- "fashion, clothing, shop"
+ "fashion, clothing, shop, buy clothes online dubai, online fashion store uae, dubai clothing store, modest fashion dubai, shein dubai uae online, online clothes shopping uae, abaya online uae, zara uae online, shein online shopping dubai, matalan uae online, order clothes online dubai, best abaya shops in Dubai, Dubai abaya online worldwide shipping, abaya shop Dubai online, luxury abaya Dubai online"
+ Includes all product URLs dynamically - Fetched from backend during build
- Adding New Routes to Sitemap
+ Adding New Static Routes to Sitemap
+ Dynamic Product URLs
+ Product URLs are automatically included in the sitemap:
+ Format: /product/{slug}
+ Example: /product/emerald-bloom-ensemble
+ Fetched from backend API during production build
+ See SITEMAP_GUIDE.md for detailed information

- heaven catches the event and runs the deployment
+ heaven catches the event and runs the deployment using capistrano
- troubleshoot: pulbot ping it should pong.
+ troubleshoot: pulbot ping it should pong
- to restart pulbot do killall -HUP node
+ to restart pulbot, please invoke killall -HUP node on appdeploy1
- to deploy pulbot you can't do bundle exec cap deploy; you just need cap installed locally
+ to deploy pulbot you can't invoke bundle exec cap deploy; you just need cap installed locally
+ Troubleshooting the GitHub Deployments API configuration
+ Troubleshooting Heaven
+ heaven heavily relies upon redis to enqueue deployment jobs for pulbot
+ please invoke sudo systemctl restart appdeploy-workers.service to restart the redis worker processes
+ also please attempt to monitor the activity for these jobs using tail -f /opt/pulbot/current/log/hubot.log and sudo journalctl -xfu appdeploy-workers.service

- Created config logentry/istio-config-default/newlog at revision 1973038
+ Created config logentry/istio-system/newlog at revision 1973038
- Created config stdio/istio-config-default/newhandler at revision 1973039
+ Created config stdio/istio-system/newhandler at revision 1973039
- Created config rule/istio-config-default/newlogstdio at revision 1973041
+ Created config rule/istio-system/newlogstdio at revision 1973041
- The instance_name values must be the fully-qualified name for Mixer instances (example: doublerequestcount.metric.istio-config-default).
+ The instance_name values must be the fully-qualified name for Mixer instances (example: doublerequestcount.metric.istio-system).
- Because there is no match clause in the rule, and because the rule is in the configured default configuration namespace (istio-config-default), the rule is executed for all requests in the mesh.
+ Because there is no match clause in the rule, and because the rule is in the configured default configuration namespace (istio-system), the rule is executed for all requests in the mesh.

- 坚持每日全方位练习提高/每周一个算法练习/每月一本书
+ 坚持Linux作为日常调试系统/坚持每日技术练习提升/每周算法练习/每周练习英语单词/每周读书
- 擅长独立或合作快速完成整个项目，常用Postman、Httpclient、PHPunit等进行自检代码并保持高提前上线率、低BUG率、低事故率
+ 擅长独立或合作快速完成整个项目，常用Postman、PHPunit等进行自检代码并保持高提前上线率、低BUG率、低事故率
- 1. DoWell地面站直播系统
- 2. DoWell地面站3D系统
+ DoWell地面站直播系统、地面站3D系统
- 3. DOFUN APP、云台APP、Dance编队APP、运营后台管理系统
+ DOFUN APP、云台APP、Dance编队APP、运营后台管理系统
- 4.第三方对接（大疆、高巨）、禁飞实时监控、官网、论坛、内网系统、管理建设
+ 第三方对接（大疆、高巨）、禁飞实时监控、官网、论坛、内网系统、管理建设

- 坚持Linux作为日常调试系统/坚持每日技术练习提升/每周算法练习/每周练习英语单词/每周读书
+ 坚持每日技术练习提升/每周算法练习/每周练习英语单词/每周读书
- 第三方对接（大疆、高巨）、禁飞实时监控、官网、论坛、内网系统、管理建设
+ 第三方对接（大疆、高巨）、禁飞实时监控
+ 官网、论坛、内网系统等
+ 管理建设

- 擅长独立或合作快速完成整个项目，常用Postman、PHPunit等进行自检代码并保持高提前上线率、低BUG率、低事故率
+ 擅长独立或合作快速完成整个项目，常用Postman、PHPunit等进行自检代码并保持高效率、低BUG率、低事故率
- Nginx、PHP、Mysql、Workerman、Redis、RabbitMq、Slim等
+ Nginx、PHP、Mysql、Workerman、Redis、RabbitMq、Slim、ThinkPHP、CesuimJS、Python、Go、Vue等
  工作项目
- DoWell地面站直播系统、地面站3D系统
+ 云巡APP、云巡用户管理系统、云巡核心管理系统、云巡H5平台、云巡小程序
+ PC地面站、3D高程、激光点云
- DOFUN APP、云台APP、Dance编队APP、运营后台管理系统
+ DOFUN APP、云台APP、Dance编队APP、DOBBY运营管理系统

----------------

* Work item
Find the count of lines in the data above where the word "from" occurs, and write down only that count.

* Completed task
2